Task: The answer must be every record below, reproduced exactly.

(Version comparison data)
══════════════════════════════

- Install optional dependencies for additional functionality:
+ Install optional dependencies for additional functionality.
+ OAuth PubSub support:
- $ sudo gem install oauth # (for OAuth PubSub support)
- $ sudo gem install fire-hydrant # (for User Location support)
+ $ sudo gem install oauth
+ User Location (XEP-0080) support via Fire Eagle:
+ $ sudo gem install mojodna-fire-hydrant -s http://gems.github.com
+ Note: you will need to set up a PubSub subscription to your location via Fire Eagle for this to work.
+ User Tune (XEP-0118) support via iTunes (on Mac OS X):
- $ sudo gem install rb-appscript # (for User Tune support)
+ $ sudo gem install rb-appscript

══════════════════════════════

Exercise output:
- Install optional dependencies for additional functionality:
+ Install optional dependencies for additional functionality.
+ OAuth PubSub support:
- $ sudo gem install oauth # (for OAuth PubSub support)
- $ sudo gem install fire-hydrant # (for User Location support)
+ $ sudo gem install oauth
+ User Location (XEP-0080) support via Fire Eagle:
+ $ sudo gem install mojodna-fire-hydrant -s http://gems.github.com
+ Note: you will need to set up a PubSub subscription to your location via Fire Eagle for this to work.
+ User Tune (XEP-0118) support via iTunes (on Mac OS X):
- $ sudo gem install rb-appscript # (for User Tune support)
+ $ sudo gem install rb-appscript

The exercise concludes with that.